# Assignment
Gather all lines in the entries below that include the word "bold".

□ □ □ □ □ □ □

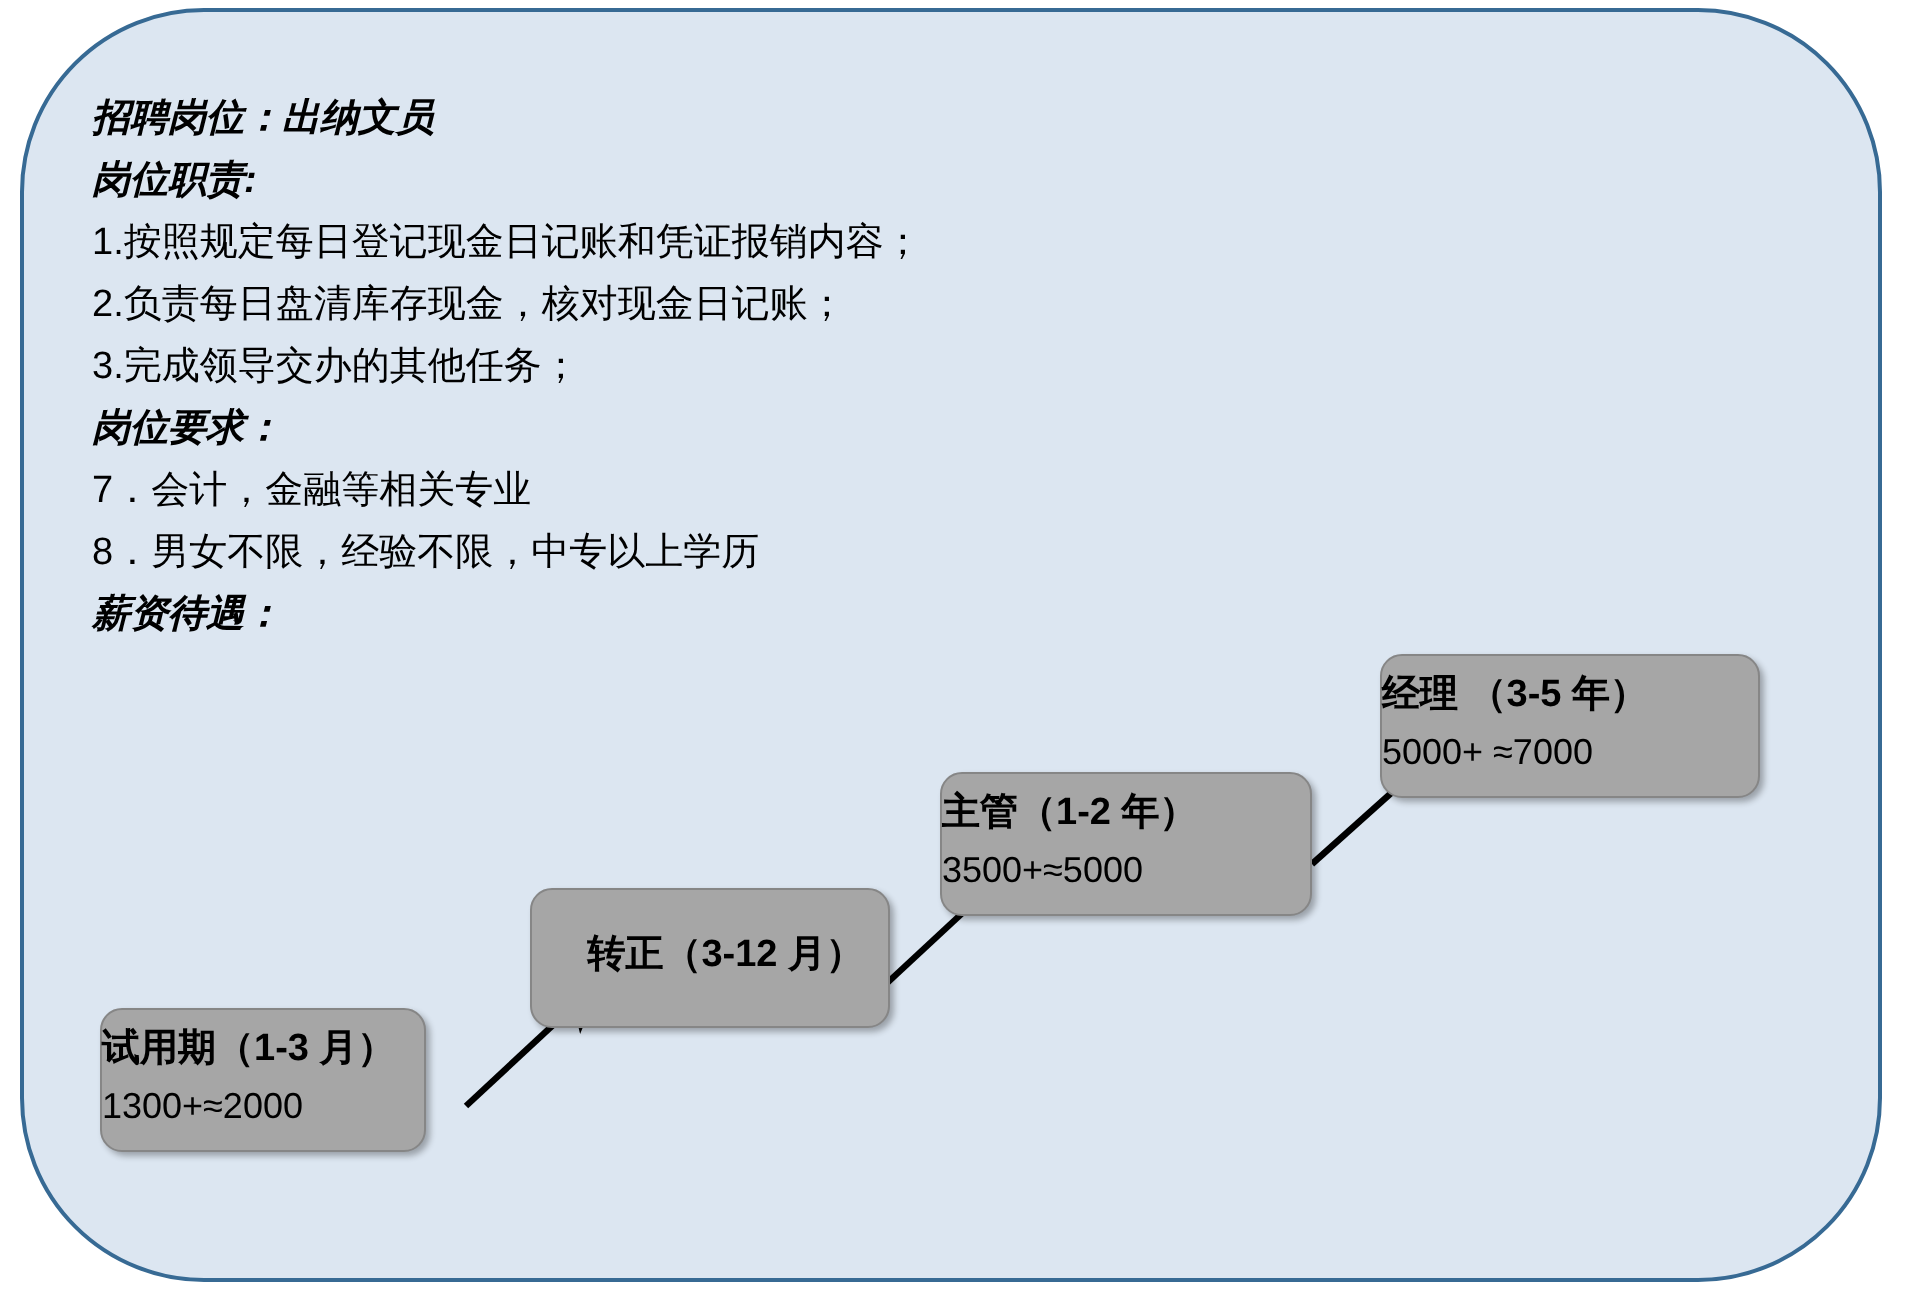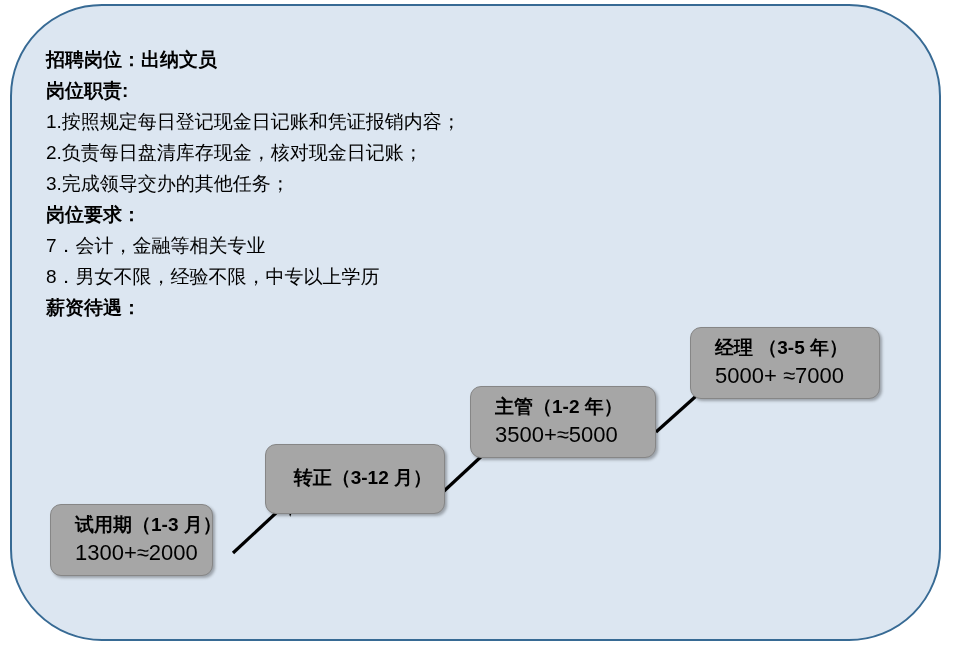--- a/index.html
+++ b/index.html
@@ -50,6 +50,7 @@
   }
   .line.bold {
     font-weight: bold;
+    font-style: italic;
   }
 
   

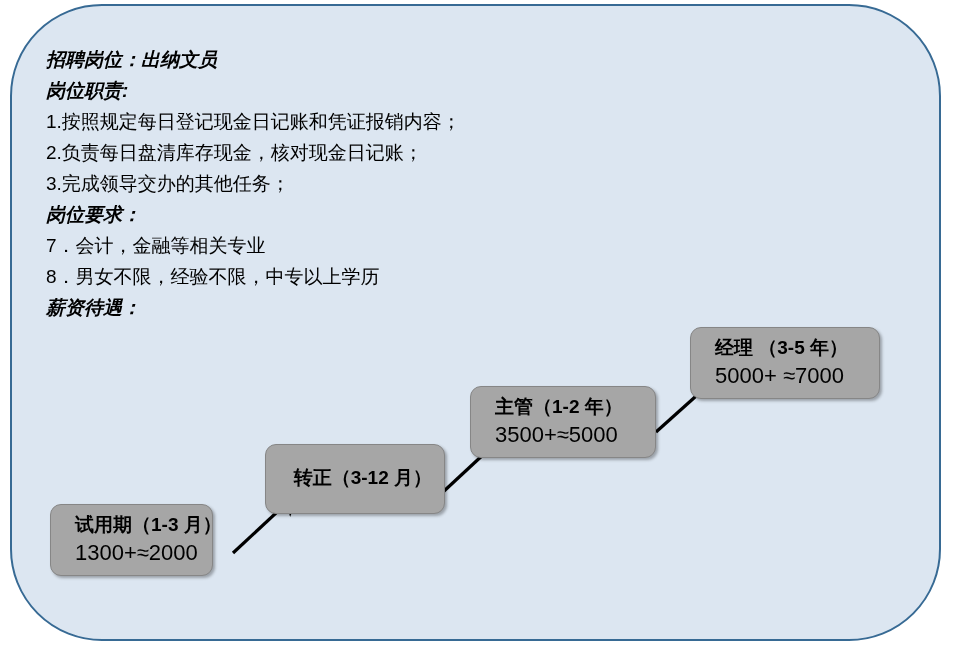--- a/index.html
+++ b/index.html
@@ -64,7 +64,7 @@
     display: flex;
     flex-direction: column;
     justify-content: center;
-    padding: 4px 12px 6px 24px;
+    padding: 4px 12px 6px 0;
   }
   .step-title {
     font-size: 19px;

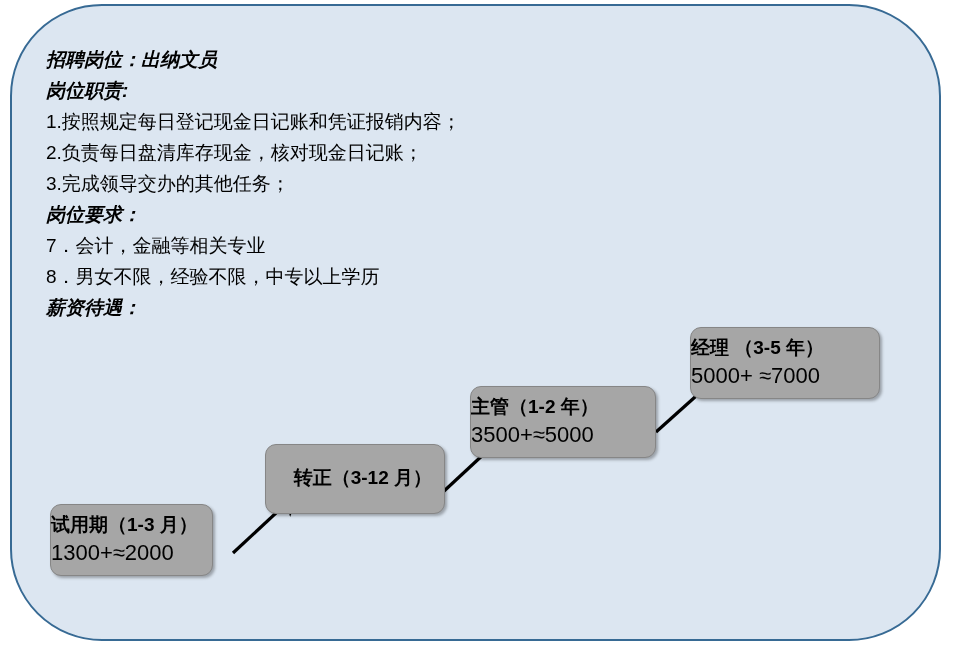--- a/index.html
+++ b/index.html
@@ -74,7 +74,7 @@
     white-space: nowrap;
   }
   .step-salary {
-    font-size: 22px;
+    font-size: 18px;
     font-weight: normal;
     color: #000000;
     line-height: 28px;

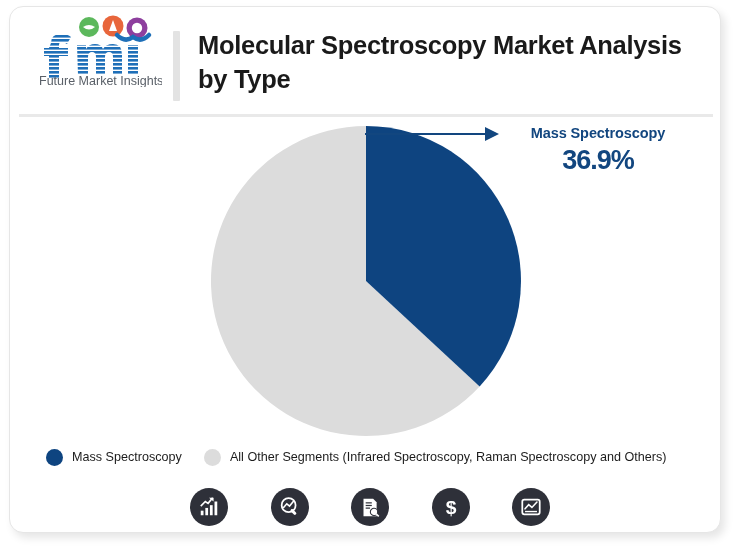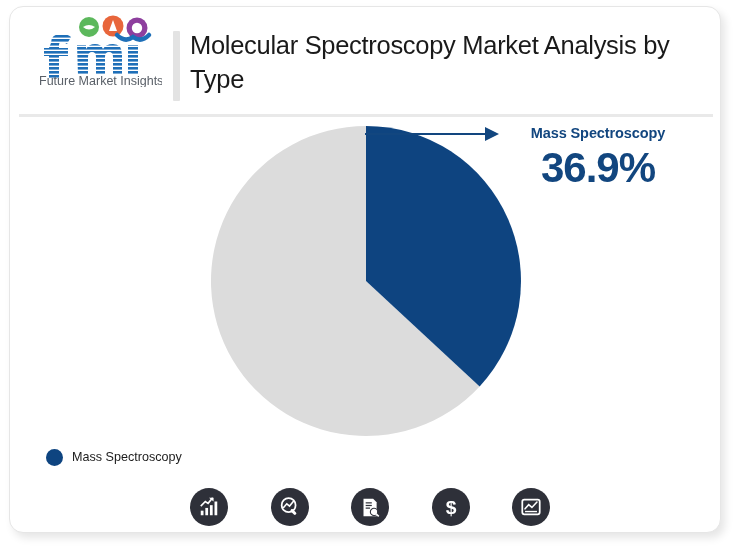--- a/index.html
+++ b/index.html
@@ -55,11 +55,11 @@
 
   #page-title {
     position: absolute;
-    left: 180px;
+    left: 188px;
     top: 22px;
     width: 500px;
     font-size: 25.5px;
-    font-weight: normal;
+    font-weight: bold;
     line-height: 1.32;
     color: #1a1a1a;
     letter-spacing: -0.3px;

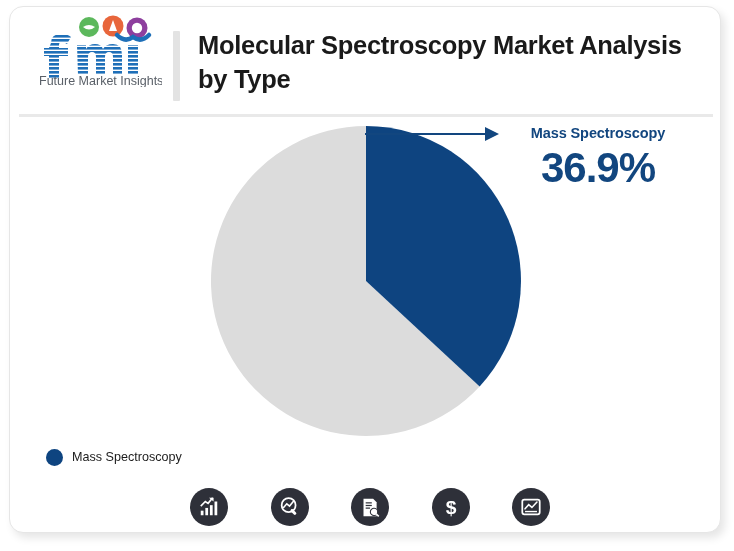--- a/index.html
+++ b/index.html
@@ -114,7 +114,7 @@
   }
   #callout-value {
     margin-top: 6px;
-    font-size: 42px;
+    font-size: 27px;
     font-weight: bold;
     color: #12467f;
     letter-spacing: -1px;

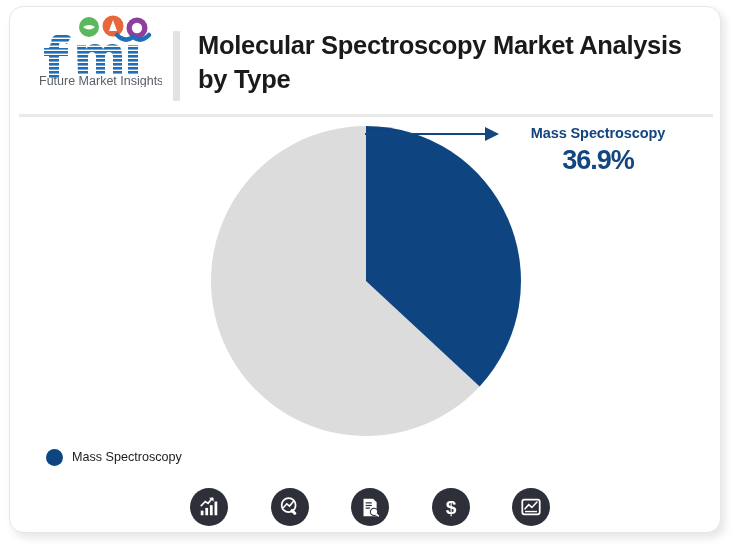--- a/index.html
+++ b/index.html
@@ -237,6 +237,10 @@
       <span class="legend-swatch" style="background:#0e4480;"></span>
       <span class="legend-text">Mass Spectroscopy</span>
     </div>
+    <div class="legend-item">
+      <span class="legend-swatch" style="background:#dcdcdc;"></span>
+      <span class="legend-text">All Other Segments (Infrared Spectroscopy, Raman Spectroscopy and Others)</span>
+    </div>
   </div>
 
   <div id="icon-row">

□ □ □ □ □ □ □

# Reply
   .line.bold {
     font-weight: bold;
+    font-weight: bold;
     font-weight: bold;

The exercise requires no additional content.